Even though Hawking lost the bet, we still don't know for sure whether Cygnus X-1, or any other observed object, is a black hole. By the way, after this book was published, two more candidate black holes, each about 1000-2000 light years away, have been proposed in the past 12 months. (This nearest black hole candidate is known as HR 6819.)
"Most astronomers accept that such observations show the existence of black holes in the conventional relativistic sense, but there's no definitive evidence that this explanation is correct."
Indeed, we're not sure whether collapsing stars actually become black holes. Instead, they might turn into "gravastars," which have a cold, dense shell and a springy interior:
"This theory came form re-examining the relativistic scenario for a black hole in the light of quantum mechanics."
Unlike black holes, gravastars preserve rather than destroy information. And gravastars can be quite large -- in fact, the author surmises:
"Perhaps our universe is actually the inside of a huge gravastar. Among Einstein's predictions, over a century ago, was the occurrence of gravitational waves, which create ripples in spacetime like those in a pond."
And just before this book was published, such gravitational waves were finally detected. On this note, Stewart concludes the chapter as follows:
"The last word on black holes is not yet in, and there's no reason to suppose that our current understanding is complete -- or correct."
Lemay Lesson 14: Windows, Networking, and Other Tidbits
We will resume our study of Java with Lesson 14 of Lemay's online text. Last summer, we started Lesson 13, but there's a lot to understand in that chapter -- and the timing of it, placing Lesson 13 right at the end of summer and just before my long-term subbing began, didn't work out. This summer, I'll start with Lesson 14 (which makes it easier -- the Stewart and Lemay chapter numbers match) -- but we'll eventually circle back to Lesson 13 and other material we might have glossed over.
Here is the link to today's lesson:
http://101.lv/learn/Java/ch14.htm
Lesson 14 of Laura Lemay's Teach Yourself Java in 21 Days! is called "Windows, Networking, and Other Tidbits." Here's how it begins:
Here you are on the last day of the second week, and you're just about finished with applets and the awt. With the information you'll learn today you can create a wide variety of applets and applications using Java. Next week's lessons provide more of the advanced stuff that you'll need if you start doing really serious work in Java.
Yes, it took us over a year to complete the "second week" of this course. Lemay assumes that we're reading one of her chapters per day, but in reality, I'm taking the time to understand each lesson. (This is why I'm calling them "lessons," not "days.") But I really do want to reach that advanced stuff and serious work that she plans on showing us "next week." (OK, that one might be true -- I might actually start Lesson 15 in about a week.)

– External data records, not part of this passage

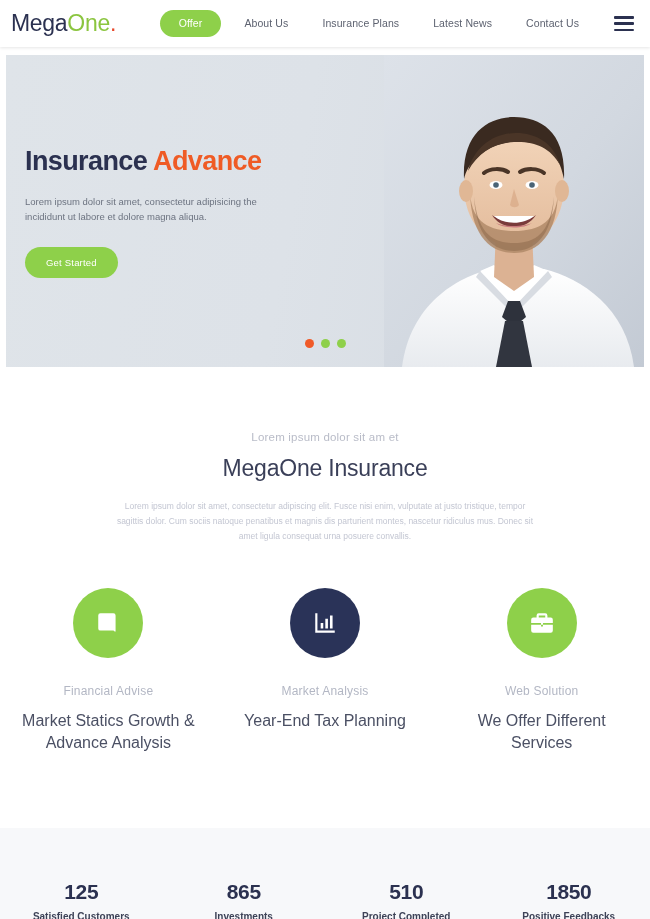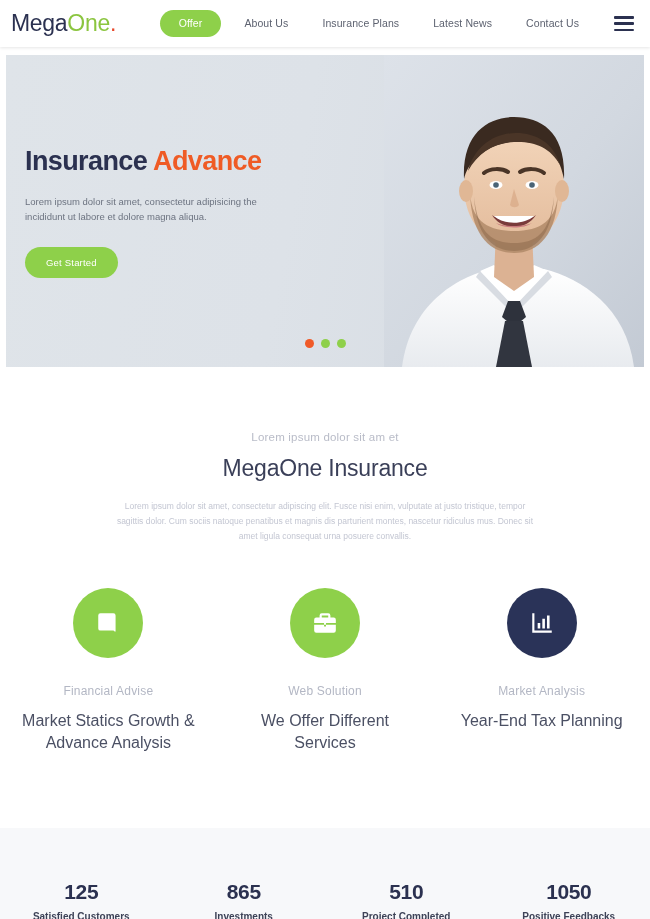"Web Solution" div.service { order: before "Market Analysis" -> after "Market Analysis" }
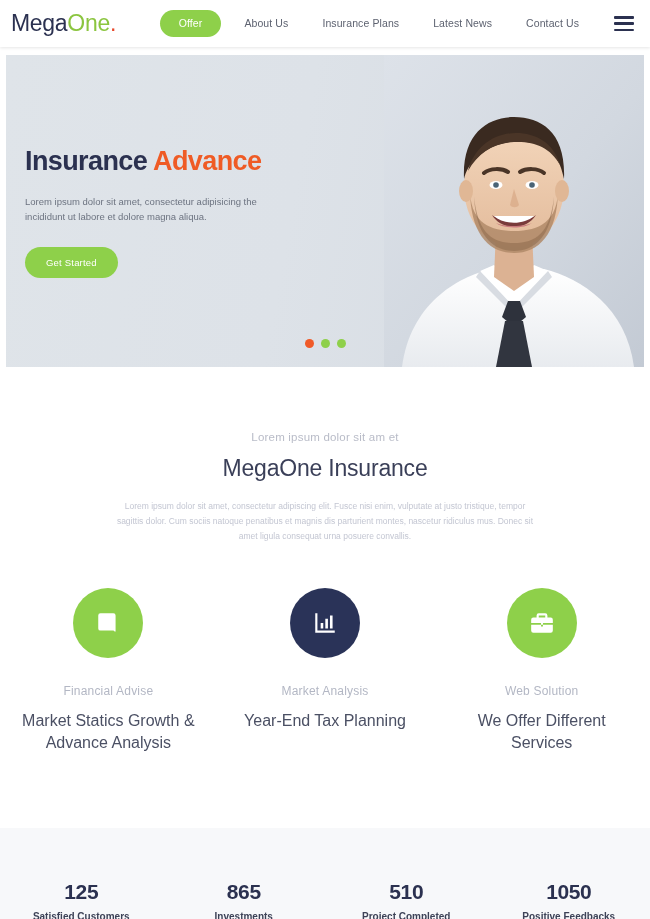"1050" div.stat-num { text: 1050 -> 1850 }
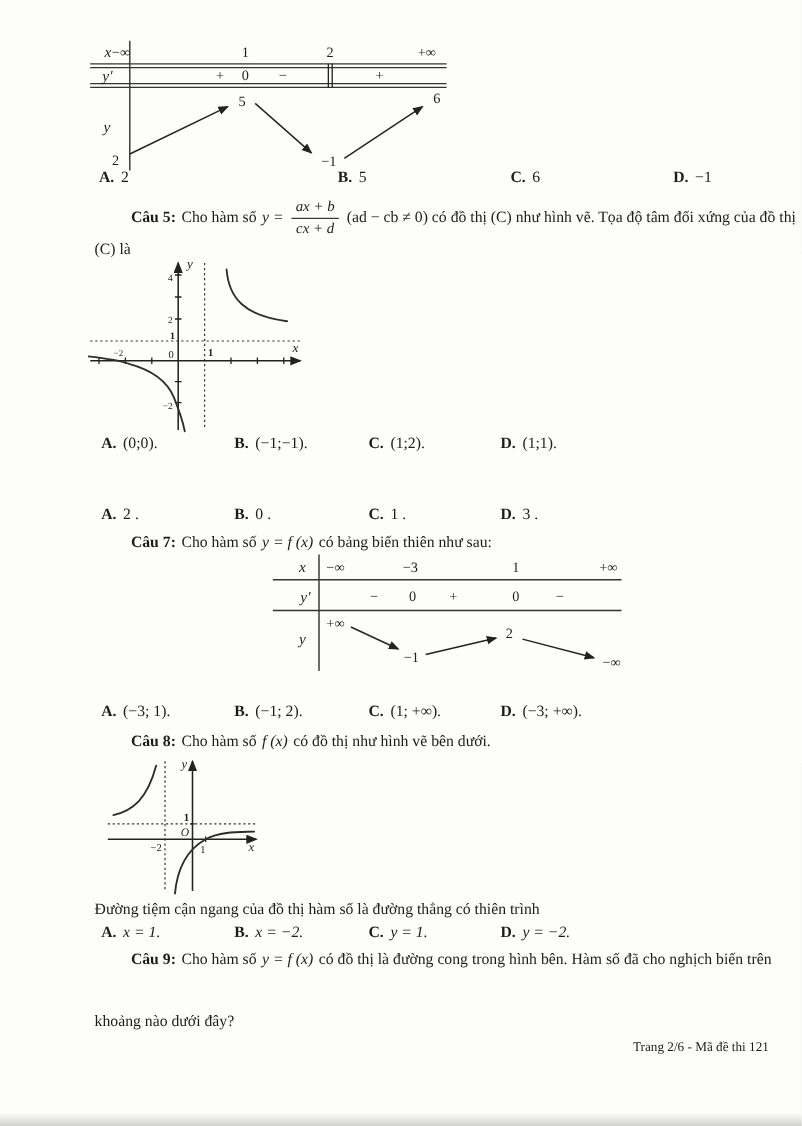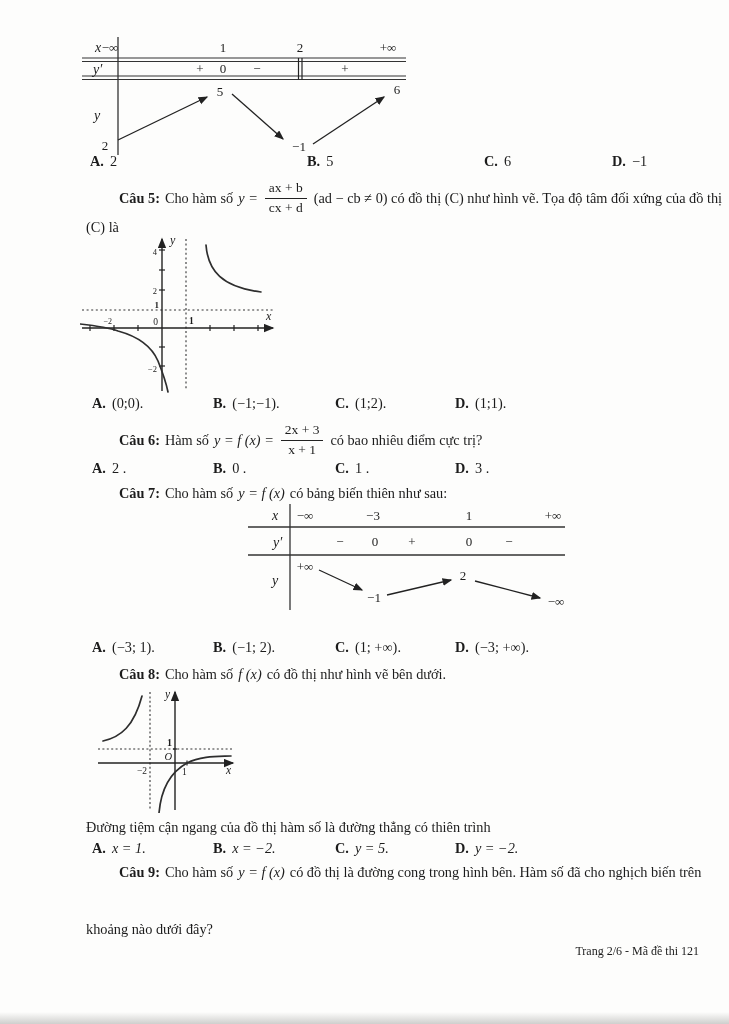"C. 6" .row-wide .opt:nth-child(3) { left: 484px -> 464px }
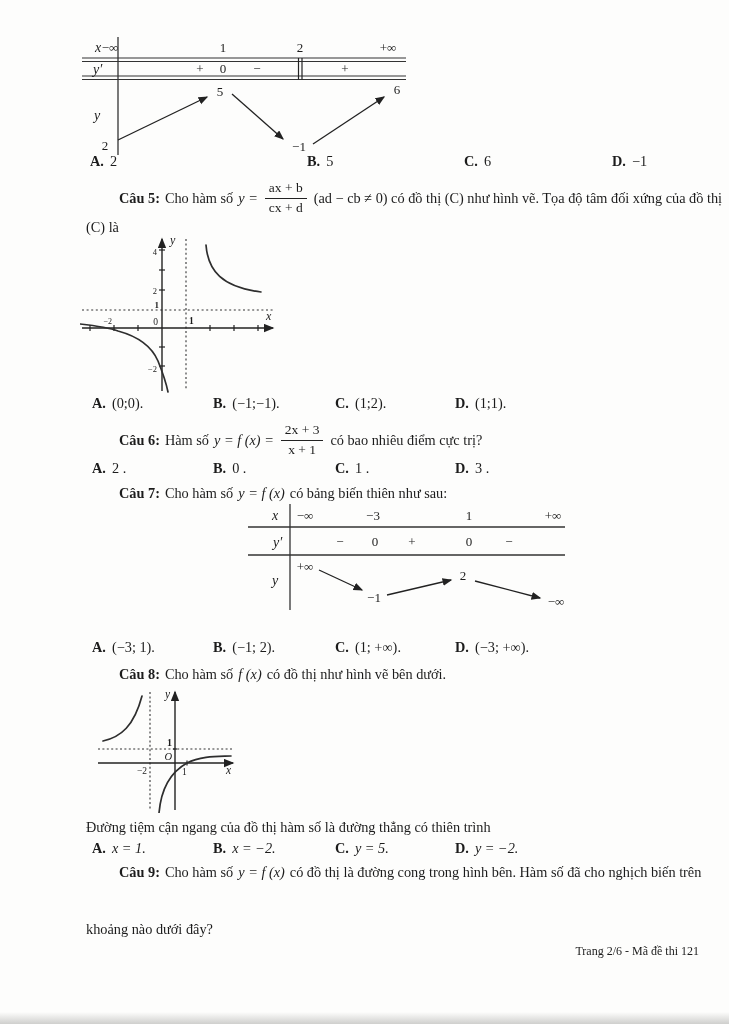"ax + b" .frac { font-style: none -> italic }
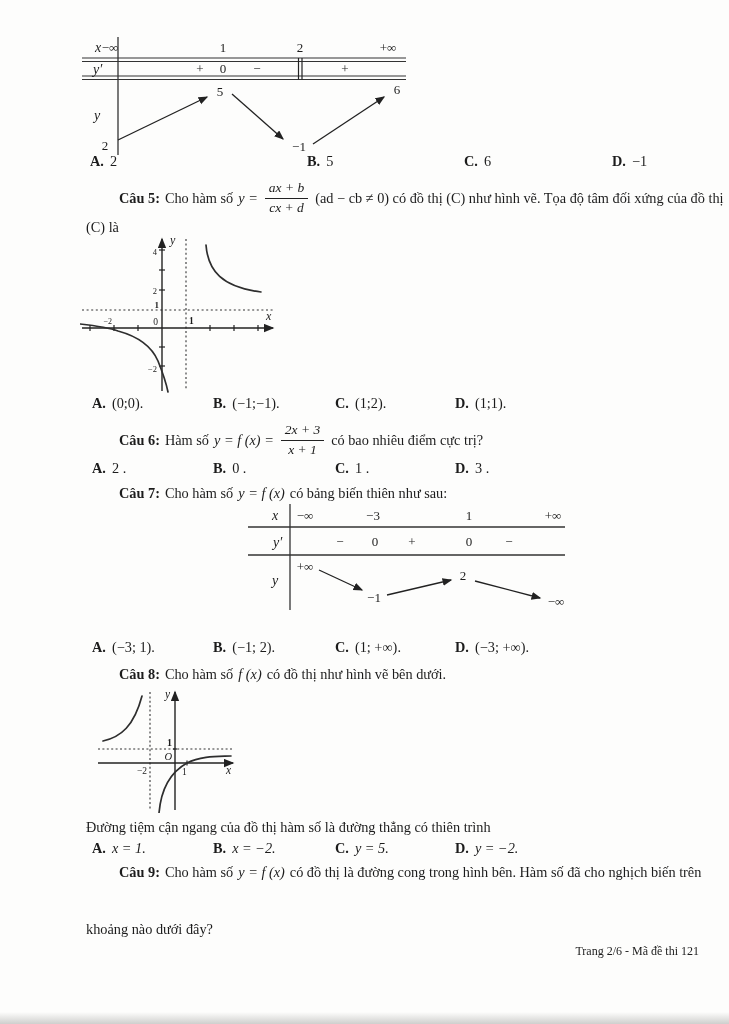"Câu 6:" div.qline { html: <div> <b>Câu 6:</b> <span>Hàm số</span> <span>y = f (x) =</span> <span> <span>2x + 3</span> <span>x + 1</span> </span> <span>có bao nhiêu điểm cực trị?</span> </div> -> none }
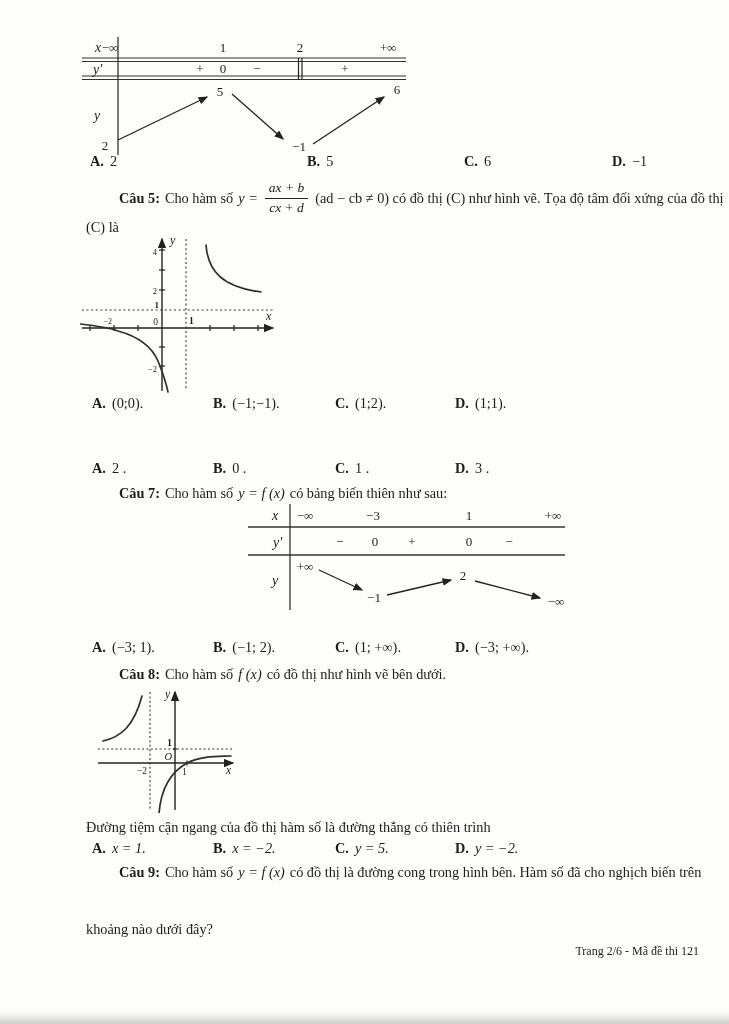"y = 5." span.ov { text: 5 -> 1 }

Oh, and there's one more warning -- one of the topics for this lesson is networking:
- Networking-how to load new HTML files from a Java-enabled browser, how to retrieve files from Web sites, and some basics on how to work with generic sockets in Java.
Peeking ahead, I see that Lemay's examples involve retrieving files from specific websites that I might not be able to reach. So today I'll only focus on the material that I can actually do.
We begin with windows:
The Java awt classes to produce windows and dialogs inherit from a single class: Window. The Window class, which itself inherits from Container (and is therefore a standard awt component), provides generic behavior for all window-like things. Generally you don't use instances of Window, however; you use instances of Frame or Dialog.
And as Lemay tells us here, a frame is a type of window:
Frames are windows that are independent of an applet and of the browser that contains it-they are separate windows with their own titles, resize handles, close boxes, and menu bars. You can create frames for your own applets to produce windows, or you can use frames in Java applications to hold the contents of that application.
The first two listings are all about frames. We must compile these two together, since the first listing uses BaseFrame, which we define in the second listing.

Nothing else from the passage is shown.